As a filmmaker who has had past success in the drama, he simply knows how to build a scary set piece. He squeezes unremarkable locations to their fullest potential, twisting volatile scares out of basic build-ups. Without spoiling anything, the bathroom scene in particular is one to look out for; completely unexpected, gnarly work from someone who obviously had faith in this movie.

At least, in concept. Where everything falls apart is on the page. Dauberman, though a sharp storyteller and, as he proved with Salem’s Lot last year, a worthy director, struggles to pace his shorter stories. When you look at something like It: Chapter Two, which he also wrote, characters have room to breathe, exist within their world, and flesh out as the story trucks along. That movie has many problems of its own, but in the very least, the cast stood out across the board as a group of real-feeling people.

At almost half the length of that one, Dauberman’s work in Until Dawn takes the same character concept - a group of likeminded friends working to overcome a common evil - and forces it to operate more like a caricature of the former film as a result. Nobody is given enough time to really leave a lasting impact on the audience due to the screenplay’s insistence on trying to get most everyone involved.

If anyone is the “main” character, it’d be Clover, played by Ella Rubin. Rubin’s innocent-turned-industrial performance sells her persona’s underwritten arc to a surprisingly impactful degree, and the film would’ve benefitted from honing in on her to a more extreme extent. Do you lose more of your other cast’s intrigue that way? Perhaps, but given the slight focus on Clover that already exists, committing to that would go a long way for a movie that lacks identity in more ways than one already. Aside from Sandberg’s occasional directorial disruption, much of what is on screen here is borrowed from other, similar genre successes.

The film often feels like an amalgamation of boo-blockbusters of years past; it doesn’t do anything especially bad, even if some of the dialogue is unbearably on the nose, but most everything that works has worked elsewhere before, and recently. Whether it be something Sandberg has borrowed from himself or from another filmmaker, either way, you’ve heard these beats.

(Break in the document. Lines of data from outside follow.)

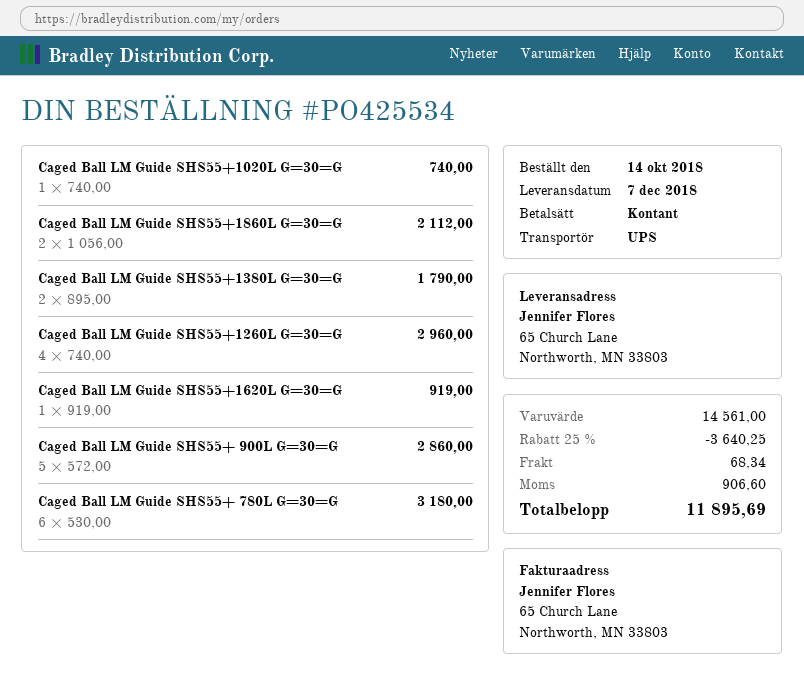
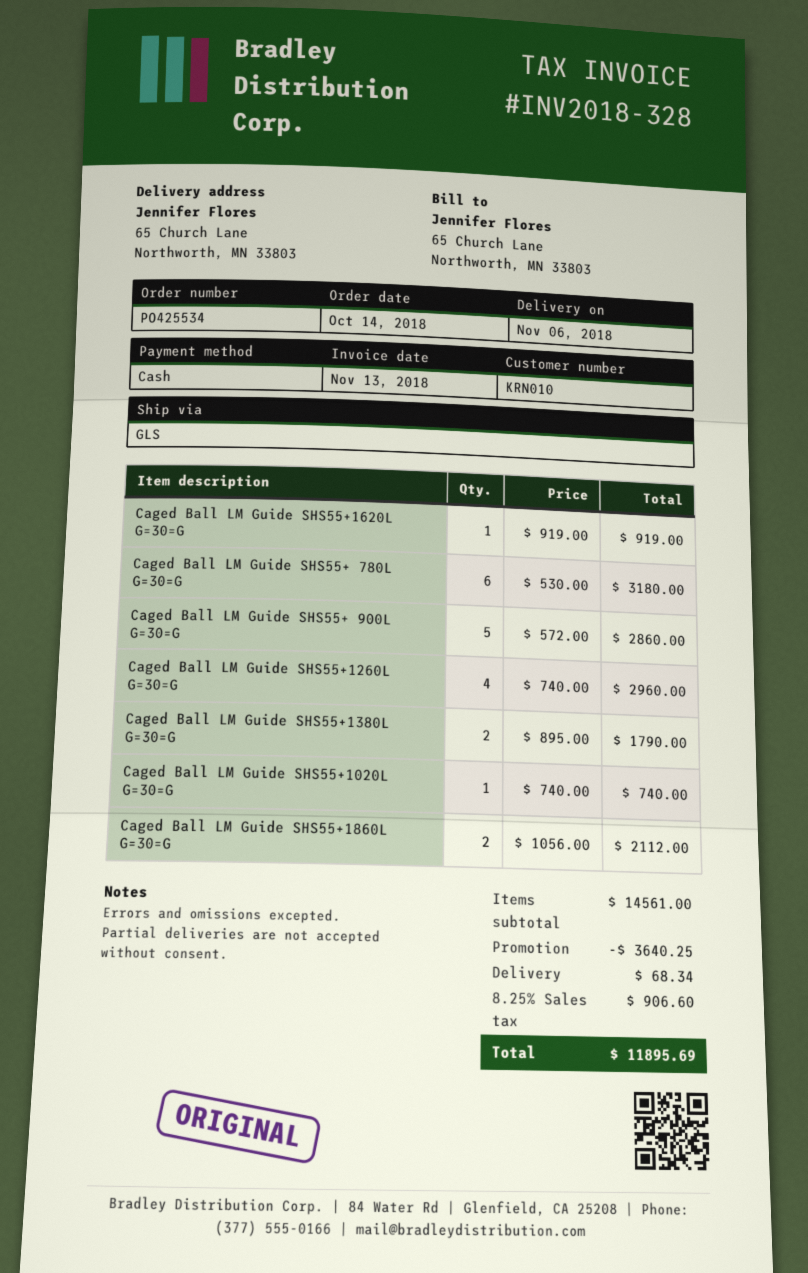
delivery date: 2018-12-07 -> 2018-11-06
shipping method: UPS -> GLS

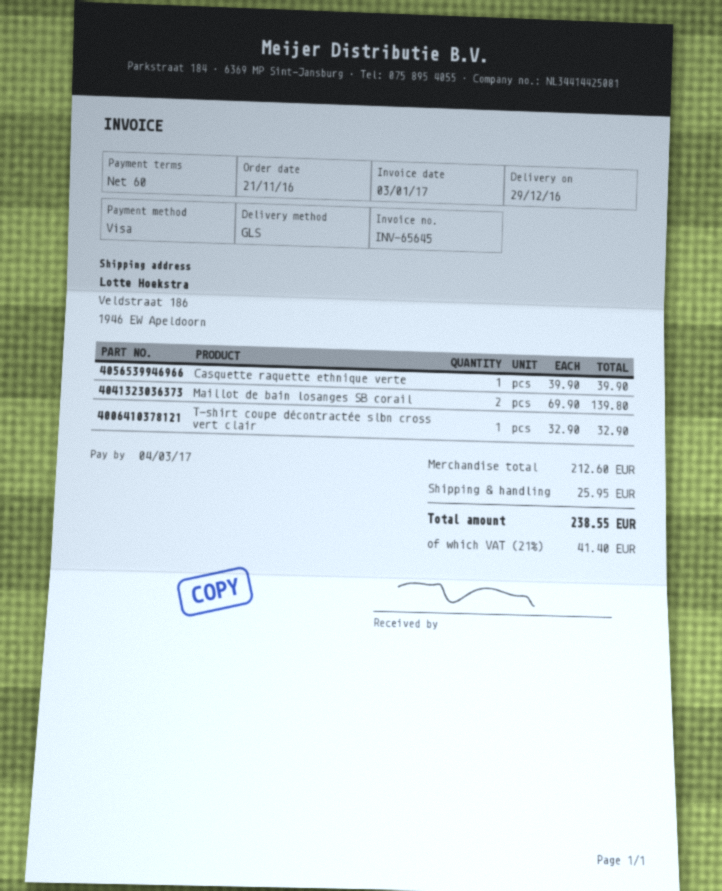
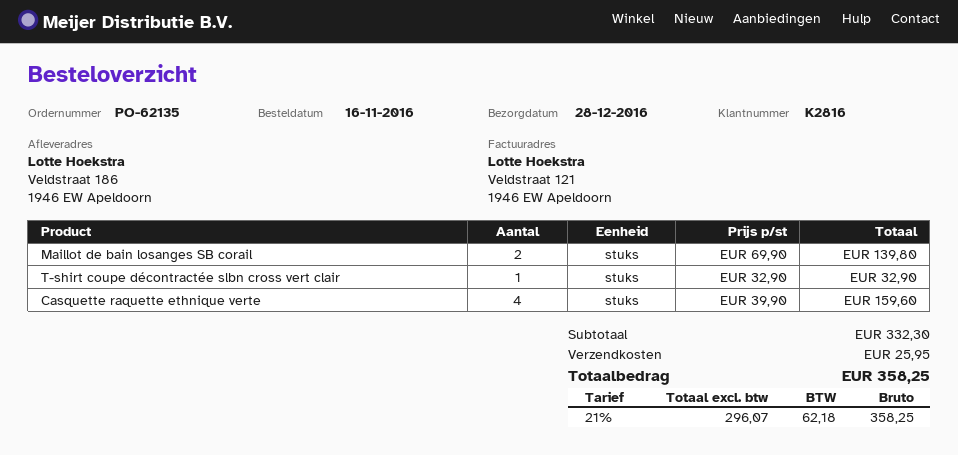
order date: 2016-11-21 -> 2016-11-16
delivery date: 2016-12-29 -> 2016-12-28
Casquette raquette ethnique verte: 1 x 39.90 = 39.90 -> 4 x 39.90 = 159.60
subtotal: 212.60 -> 332.30
tax: 21% = 41.40 -> 21% = 62.18
total: 238.55 -> 358.25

There’s a sequence towards the end of Until Dawn that encapsulates this issue to unfortunate perfection, spinning almost like a gag reel of horror cliches to cover a vast amount of time that the film didn’t bother to show on screen. The further in you get, and the closer the story grows to climax, the harder it is to buy into this vision specifically.

The climax itself is, again, visually strong. Sandberg’s use of shadows and harsh colors, as well as the film’s visceral sound design, lead to an assault on the senses that finally forces the viewer to take the experience seriously. Unfortunately, it’s just a case of too little, too late for Until Dawn. Beyond the first watch, there’s little to necessitate enduring the first two acts to make it to the final string of thrills.

The best way to see this one is with a group of friends who are all in on the joke. Don’t go into Until Dawn expecting a revelation in the genre. If you’re a fan of the games, maybe don’t go in at all. But so long as you don’t brave it alone, there’s just enough here to sponsor a fun night out with nothing better to do. Horror fans may find worth in giving it a shot only because of the sheer lack of anything else in the genre in theaters at the moment. Take it or leave it “quarter one” horror.